• _Description of the task_
Please copy the entries below word for word, leaving out any image.

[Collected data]
::::

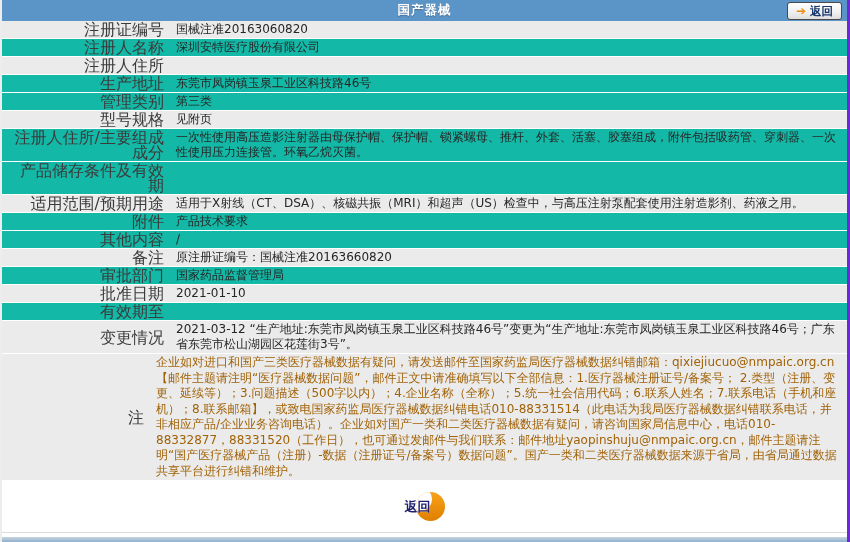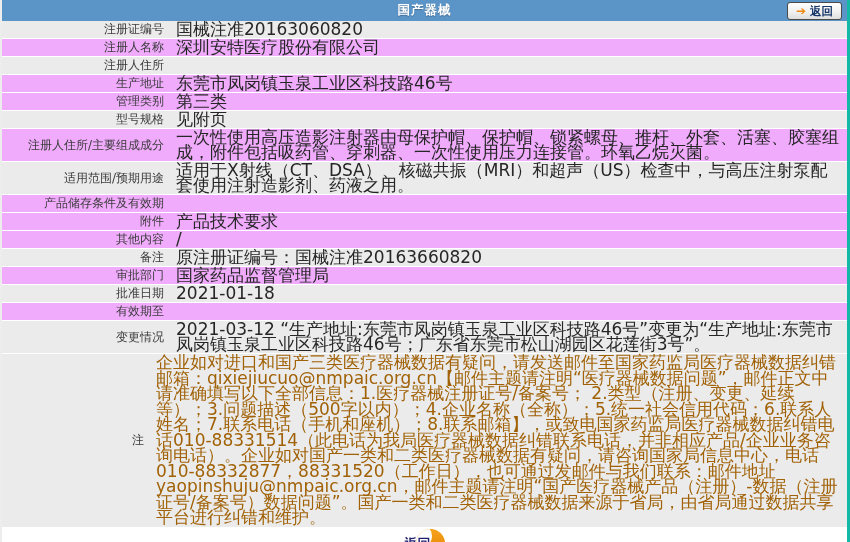--- a/index.html
+++ b/index.html
@@ -7,7 +7,7 @@
     width:850px;height:542px;box-sizing:border-box;overflow:hidden;
     display:flex;flex-direction:column;
     font-family:"DejaVu Sans","Liberation Sans",sans-serif;
-    border-left:2px solid #ededed;border-right:3px solid #14b8a6;
+    border-left:2px solid #ededed;border-right:3px solid #6d28d9;
     background:#fff;
   }
   

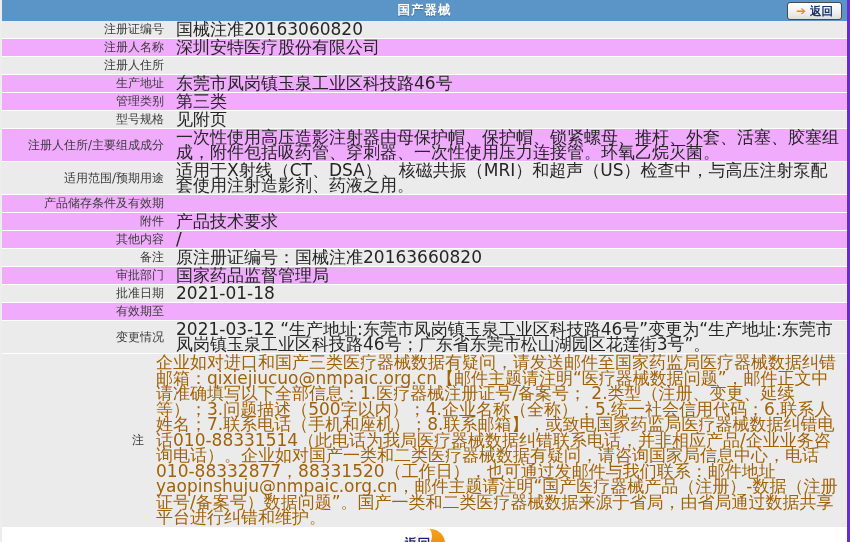--- a/index.html
+++ b/index.html
@@ -35,7 +35,7 @@
     width:168px;flex:0 0 168px;box-sizing:border-box;
     display:flex;align-items:center;justify-content:flex-end;
     text-align:right;padding:1px 6px;color:#3B3B3B;
-    font-size:12px;line-height:15px;
+    font-size:16px;line-height:15px;
   }
   .row .value{
     flex:1;box-sizing:border-box;padding:1px 6px;color:#262626;

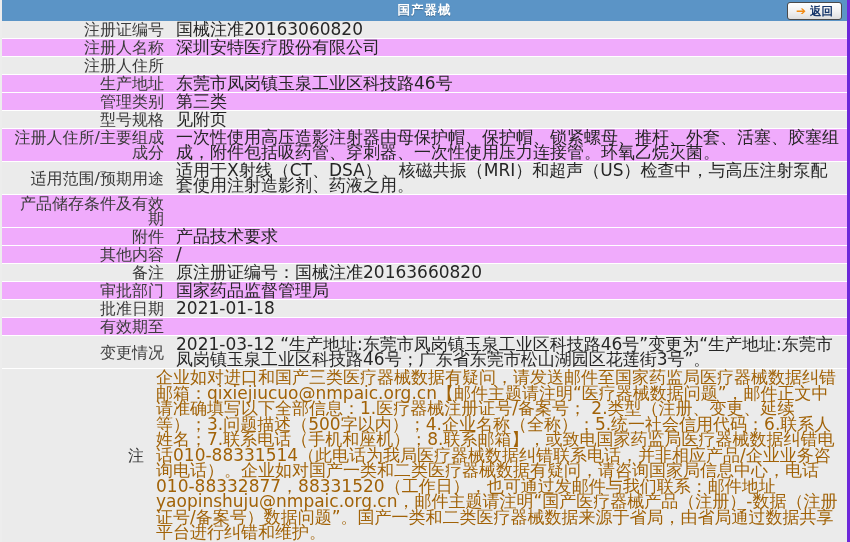--- a/index.html
+++ b/index.html
@@ -39,7 +39,7 @@
   }
   .row .value{
     flex:1;box-sizing:border-box;padding:1px 6px;color:#262626;
-    font-size:17px;line-height:15px;min-height:15px;
+    font-size:12px;line-height:15px;min-height:15px;
   }
   .row.note-row .label{width:148px;flex:0 0 148px;}
   .row.note-row .value{color:#a16207;line-height:15.5px;}

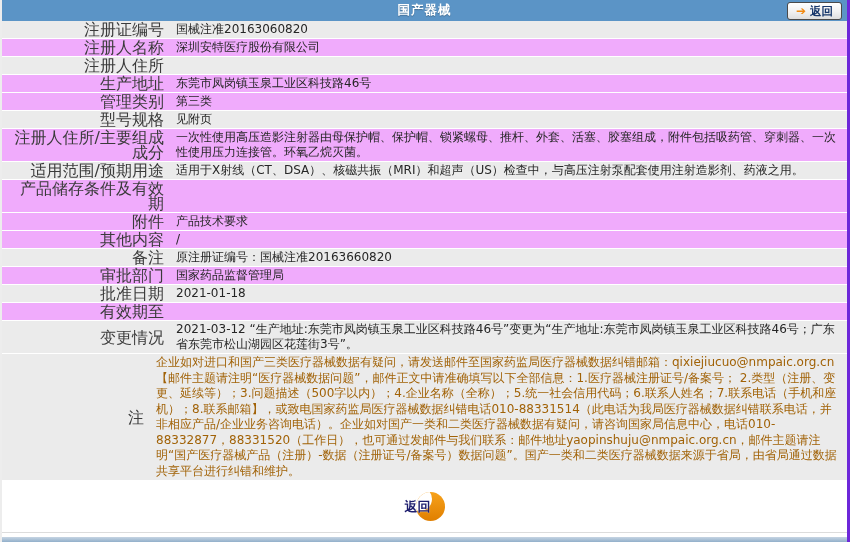--- a/index.html
+++ b/index.html
@@ -29,7 +29,7 @@
   .btn-back-top .arrow{color:#F28A11;font-size:12px;font-weight:bold;line-height:1;}
   
   .rows{flex:0 0 auto;}
-  .row{display:flex;border-bottom:1px solid #fff;background:#f0abfc;}
+  .row{display:flex;border-bottom:1px solid #fff;background:#14b8a6;}
   .row.gray{background:#EBEBEB;}
   .row .label{
     width:168px;flex:0 0 168px;box-sizing:border-box;

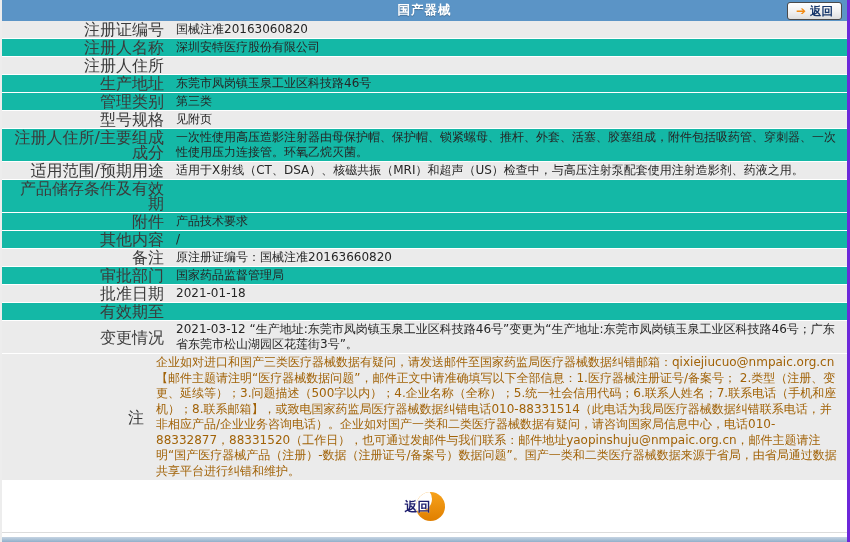--- a/index.html
+++ b/index.html
@@ -105,13 +105,13 @@
       <div class="label">注册人住所/主要组成成分</div>
       <div class="value">一次性使用高压造影注射器由母保护帽、保护帽、锁紧螺母、推杆、外套、活塞、胶塞组成，附件包括吸药管、穿刺器、一次性使用压力连接管。环氧乙烷灭菌。</div>
     </div>
+    <div class="row">
+      <div class="label">产品储存条件及有效期</div>
+      <div class="value"></div>
+    </div>
     <div class="row gray">
       <div class="label">适用范围/预期用途</div>
       <div class="value">适用于X射线（CT、DSA）、核磁共振（MRI）和超声（US）检查中，与高压注射泵配套使用注射造影剂、药液之用。</div>
-    </div>
-    <div class="row">
-      <div class="label">产品储存条件及有效期</div>
-      <div class="value"></div>
     </div>
     <div class="row">
       <div class="label">附件</div>

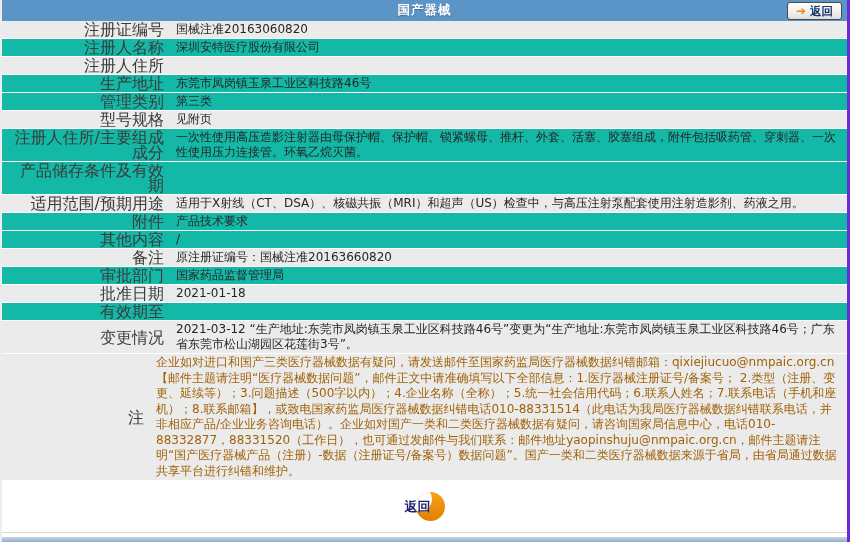--- a/index.html
+++ b/index.html
@@ -131,7 +131,7 @@
     </div>
     <div class="row gray">
       <div class="label">批准日期</div>
-      <div class="value">2021-01-18</div>
+      <div class="value">2021-01-10</div>
     </div>
     <div class="row">
       <div class="label">有效期至</div>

::::

• _Response below_
--- a/index.html
+++ b/index.html
@@ -7,7 +7,7 @@
     width:850px;height:542px;box-sizing:border-box;overflow:hidden;
     display:flex;flex-direction:column;
     font-family:"DejaVu Sans","Liberation Sans",sans-serif;
-    border-left:2px solid #ededed;border-right:3px solid #14b8a6;
+    border-left:2px solid #ededed;border-right:3px solid #6d28d9;
     background:#fff;
   }
   

--- a/index.html
+++ b/index.html
@@ -35,7 +35,7 @@
     width:168px;flex:0 0 168px;box-sizing:border-box;
     display:flex;align-items:center;justify-content:flex-end;
     text-align:right;padding:1px 6px;color:#3B3B3B;
-    font-size:12px;line-height:15px;
+    font-size:16px;line-height:15px;
   }
   .row .value{
     flex:1;box-sizing:border-box;padding:1px 6px;color:#262626;

--- a/index.html
+++ b/index.html
@@ -39,7 +39,7 @@
   }
   .row .value{
     flex:1;box-sizing:border-box;padding:1px 6px;color:#262626;
-    font-size:17px;line-height:15px;min-height:15px;
+    font-size:12px;line-height:15px;min-height:15px;
   }
   .row.note-row .label{width:148px;flex:0 0 148px;}
   .row.note-row .value{color:#a16207;line-height:15.5px;}

--- a/index.html
+++ b/index.html
@@ -29,7 +29,7 @@
   .btn-back-top .arrow{color:#F28A11;font-size:12px;font-weight:bold;line-height:1;}
   
   .rows{flex:0 0 auto;}
-  .row{display:flex;border-bottom:1px solid #fff;background:#f0abfc;}
+  .row{display:flex;border-bottom:1px solid #fff;background:#14b8a6;}
   .row.gray{background:#EBEBEB;}
   .row .label{
     width:168px;flex:0 0 168px;box-sizing:border-box;

--- a/index.html
+++ b/index.html
@@ -105,13 +105,13 @@
       <div class="label">注册人住所/主要组成成分</div>
       <div class="value">一次性使用高压造影注射器由母保护帽、保护帽、锁紧螺母、推杆、外套、活塞、胶塞组成，附件包括吸药管、穿刺器、一次性使用压力连接管。环氧乙烷灭菌。</div>
     </div>
+    <div class="row">
+      <div class="label">产品储存条件及有效期</div>
+      <div class="value"></div>
+    </div>
     <div class="row gray">
       <div class="label">适用范围/预期用途</div>
       <div class="value">适用于X射线（CT、DSA）、核磁共振（MRI）和超声（US）检查中，与高压注射泵配套使用注射造影剂、药液之用。</div>
-    </div>
-    <div class="row">
-      <div class="label">产品储存条件及有效期</div>
-      <div class="value"></div>
     </div>
     <div class="row">
       <div class="label">附件</div>

--- a/index.html
+++ b/index.html
@@ -131,7 +131,7 @@
     </div>
     <div class="row gray">
       <div class="label">批准日期</div>
-      <div class="value">2021-01-18</div>
+      <div class="value">2021-01-10</div>
     </div>
     <div class="row">
       <div class="label">有效期至</div>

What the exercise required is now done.